Directions for this task:
In the records, each line holding "none" must be reported.

Records provided:
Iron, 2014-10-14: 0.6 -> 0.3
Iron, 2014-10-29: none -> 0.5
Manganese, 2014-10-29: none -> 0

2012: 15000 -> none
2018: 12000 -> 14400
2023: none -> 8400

--

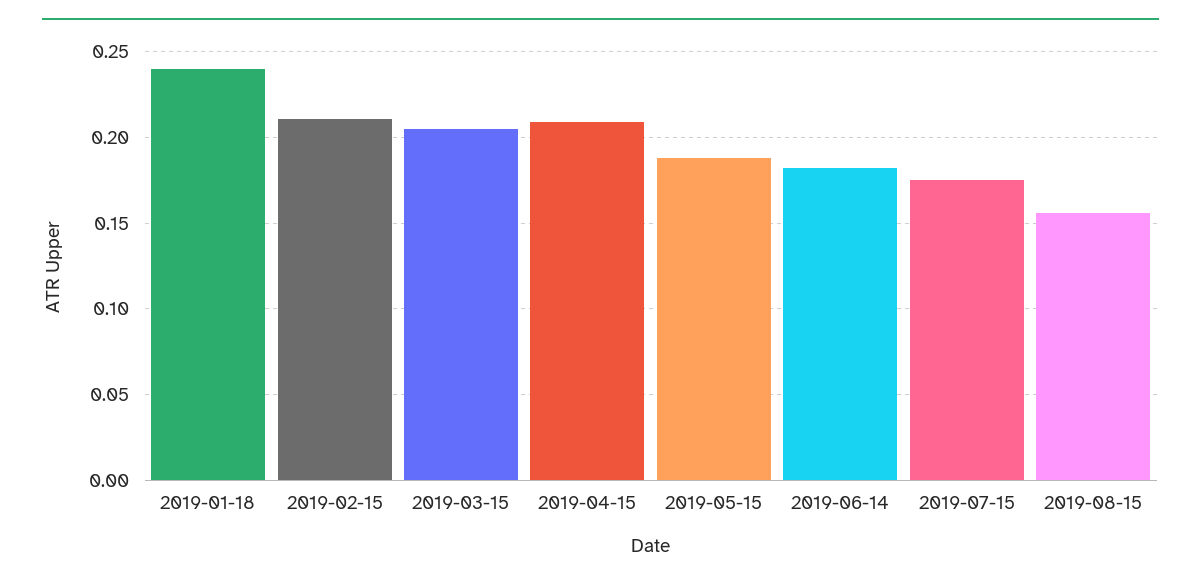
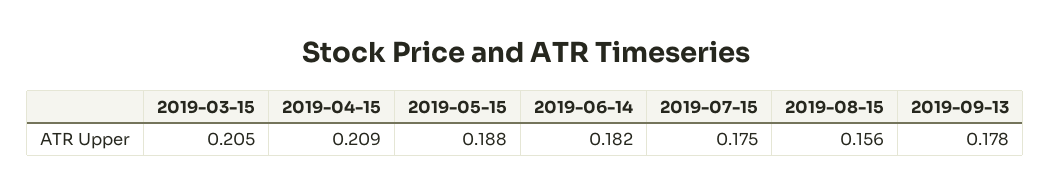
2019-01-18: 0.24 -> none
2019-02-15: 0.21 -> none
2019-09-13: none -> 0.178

Solution for this problem:
Iron, 2014-10-29: none -> 0.5
Manganese, 2014-10-29: none -> 0
2012: 15000 -> none
2023: none -> 8400
2019-01-18: 0.24 -> none
2019-02-15: 0.21 -> none
2019-09-13: none -> 0.178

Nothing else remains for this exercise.